Start of Block

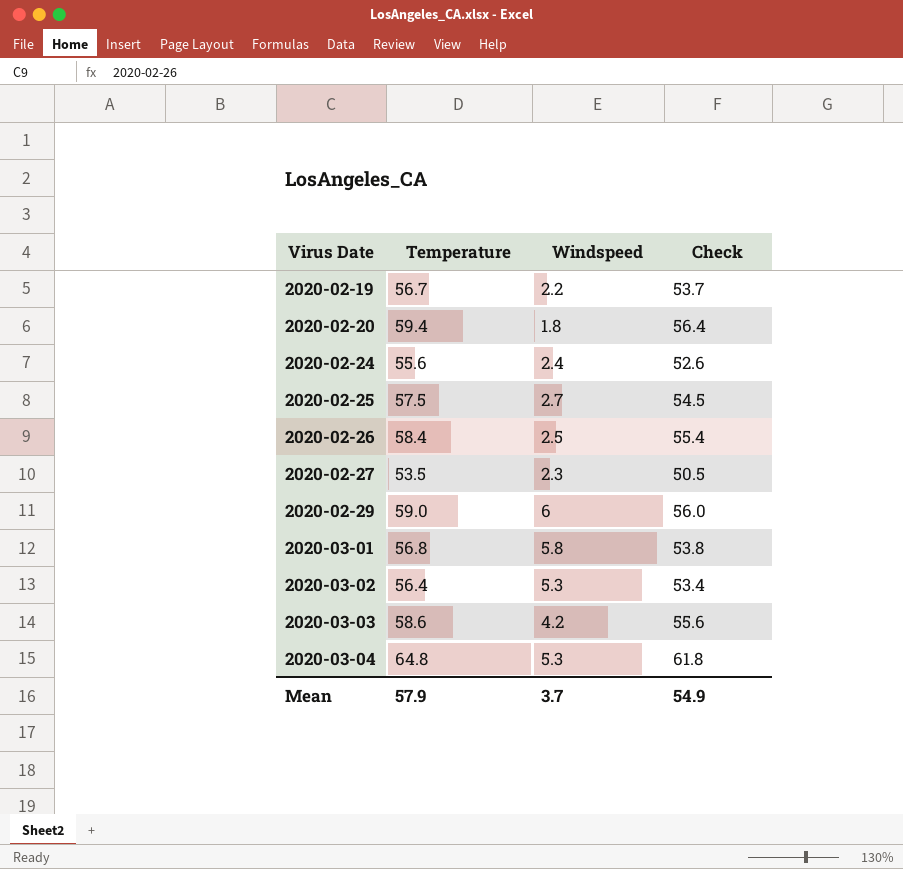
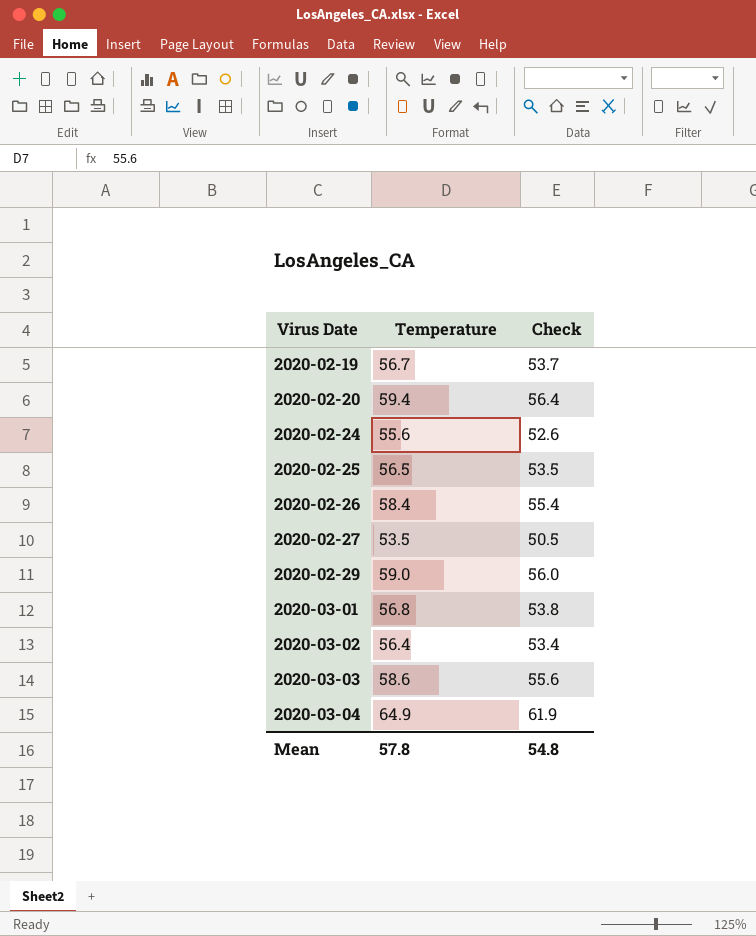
column Windspeed | position: 3 -> none
2020-02-25 | Temperature: 57.5 -> 56.5
2020-02-25 | Check: 54.5 -> 53.5
2020-03-04 | Temperature: 64.8 -> 64.9
2020-03-04 | Check: 61.8 -> 61.9
Mean | Temperature: 57.9 -> 57.8
Mean | Check: 54.9 -> 54.8

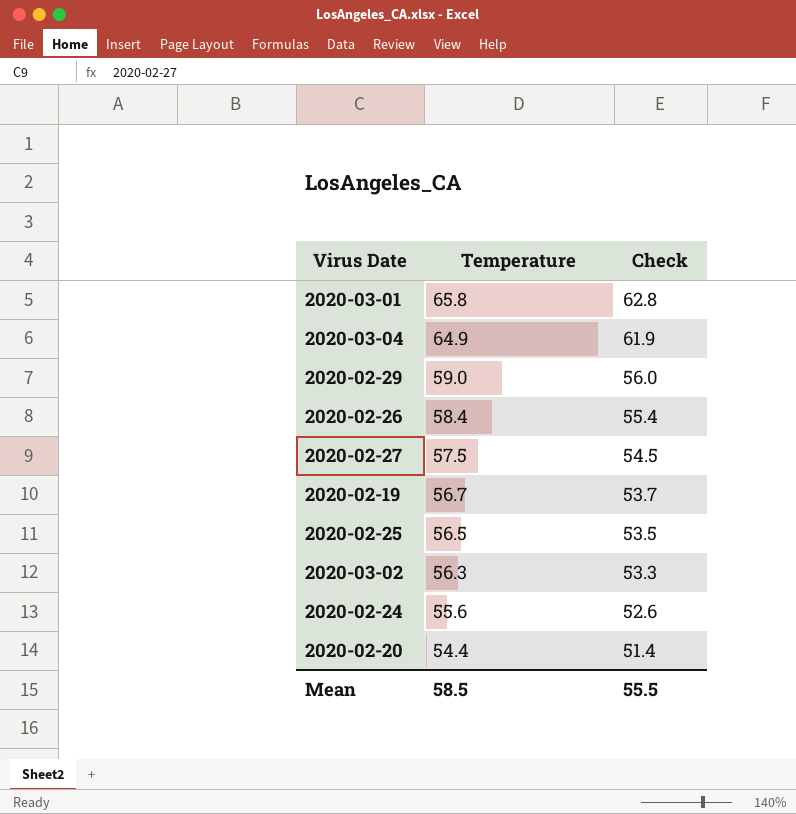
row order: Virus Date ascending -> Temperature descending
row 2020-03-03: 58.6 | 55.6 -> none
2020-03-01 | Temperature: 56.8 -> 65.8
2020-03-01 | Check: 53.8 -> 62.8
2020-02-27 | Temperature: 53.5 -> 57.5
2020-02-27 | Check: 50.5 -> 54.5
2020-03-02 | Temperature: 56.4 -> 56.3
2020-03-02 | Check: 53.4 -> 53.3
2020-02-20 | Temperature: 59.4 -> 54.4
2020-02-20 | Check: 56.4 -> 51.4
Mean | Temperature: 57.8 -> 58.5
Mean | Check: 54.8 -> 55.5

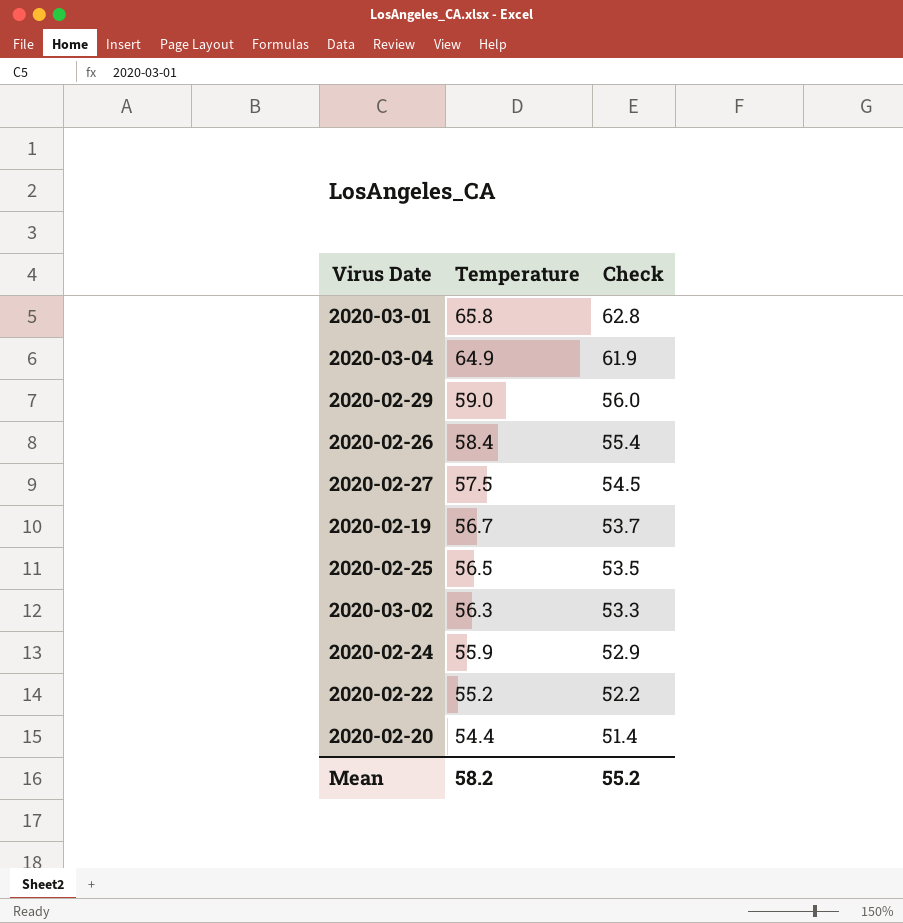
2020-02-24 | Temperature: 55.6 -> 55.9
2020-02-24 | Check: 52.6 -> 52.9
row 2020-02-22: none -> 55.2 | 52.2
Mean | Temperature: 58.5 -> 58.2
Mean | Check: 55.5 -> 55.2

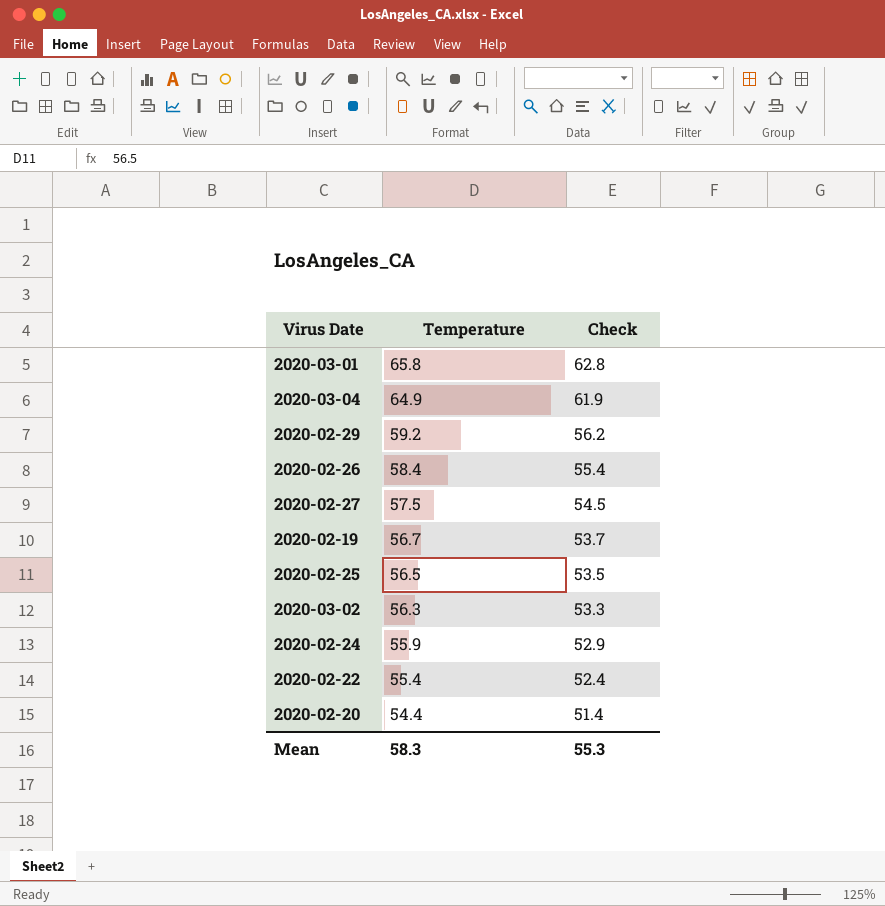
2020-02-29 | Temperature: 59.0 -> 59.2
2020-02-29 | Check: 56.0 -> 56.2
2020-02-22 | Temperature: 55.2 -> 55.4
2020-02-22 | Check: 52.2 -> 52.4
Mean | Temperature: 58.2 -> 58.3
Mean | Check: 55.2 -> 55.3

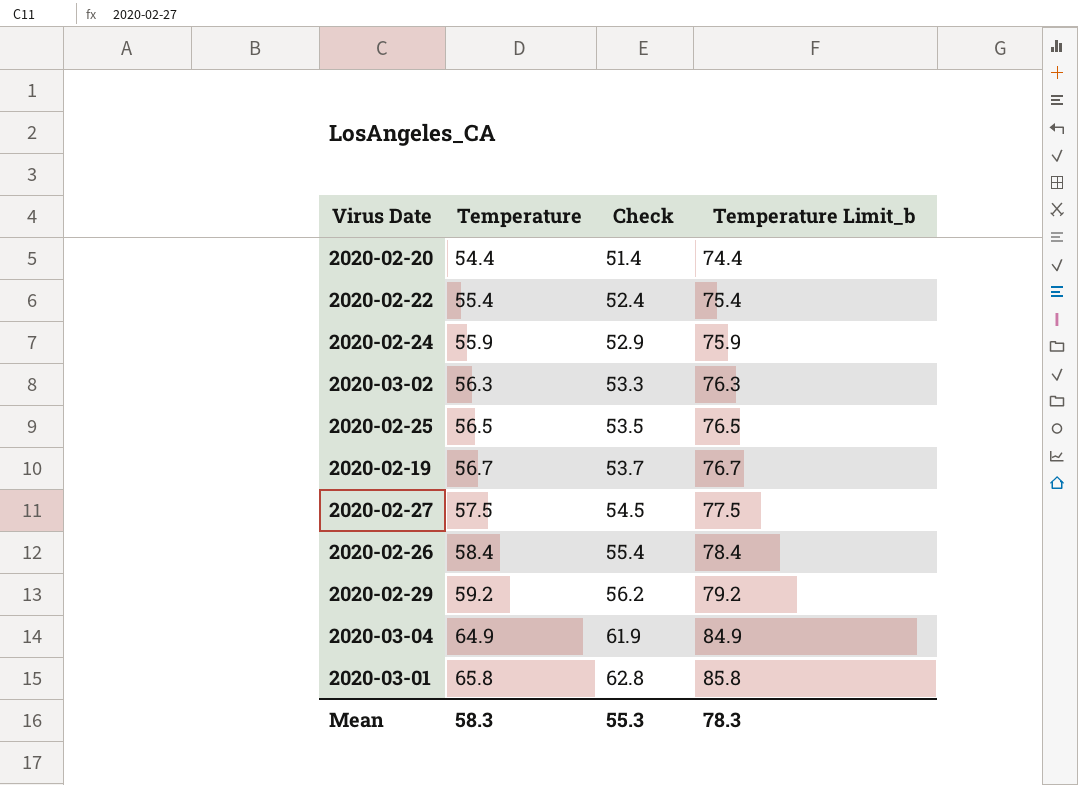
row order: Temperature descending -> Temperature ascending
column Temperature Limit_b | formula: none -> [Temperature] + 20

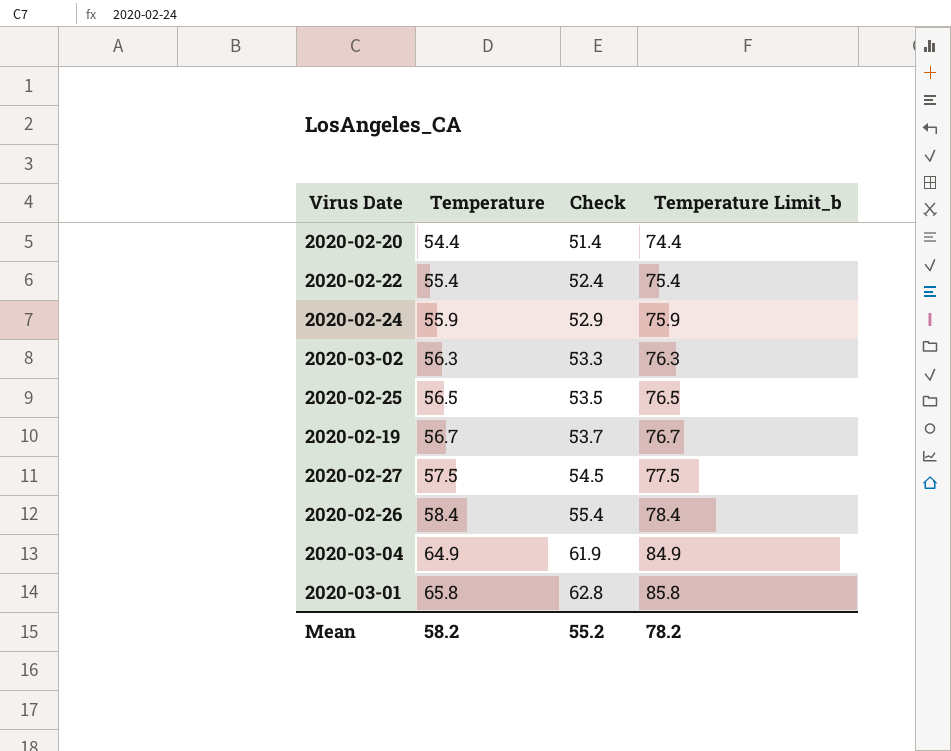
row 2020-02-29: 59.2 | 56.2 | 79.2 -> none
Mean | Temperature: 58.3 -> 58.2
Mean | Check: 55.3 -> 55.2
Mean | Temperature Limit_b: 78.3 -> 78.2

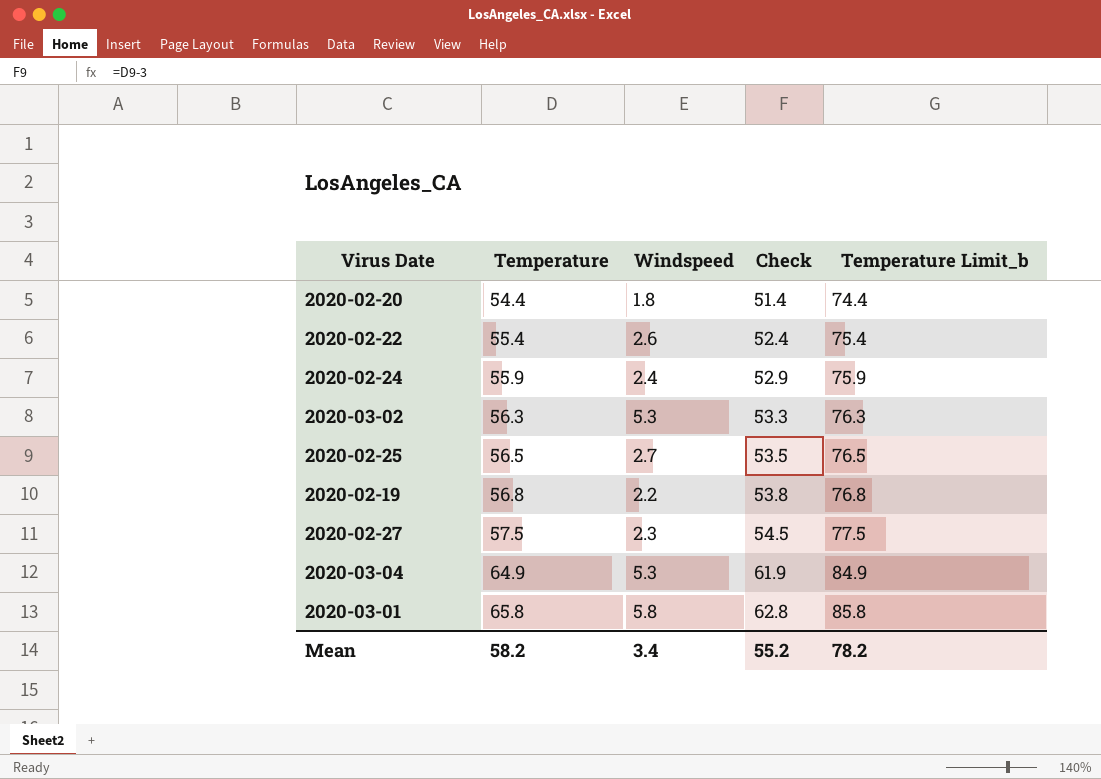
column Windspeed | position: none -> 3
row 2020-02-26: 58.4 | 55.4 | 78.4 -> none
2020-02-19 | Temperature: 56.7 -> 56.8
2020-02-19 | Check: 53.7 -> 53.8
2020-02-19 | Temperature Limit_b: 76.7 -> 76.8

End of Block

-- Task to carry out --
Each line from the one with "2020-02-22 | Temperature: 55.2 -> 55.4" to the end of the material needs to be output word for word, with no picture included.

-- Task answer --
2020-02-22 | Temperature: 55.2 -> 55.4
2020-02-22 | Check: 52.2 -> 52.4
Mean | Temperature: 58.2 -> 58.3
Mean | Check: 55.2 -> 55.3

row order: Temperature descending -> Temperature ascending
column Temperature Limit_b | formula: none -> [Temperature] + 20

row 2020-02-29: 59.2 | 56.2 | 79.2 -> none
Mean | Temperature: 58.3 -> 58.2
Mean | Check: 55.3 -> 55.2
Mean | Temperature Limit_b: 78.3 -> 78.2

column Windspeed | position: none -> 3
row 2020-02-26: 58.4 | 55.4 | 78.4 -> none
2020-02-19 | Temperature: 56.7 -> 56.8
2020-02-19 | Check: 53.7 -> 53.8
2020-02-19 | Temperature Limit_b: 76.7 -> 76.8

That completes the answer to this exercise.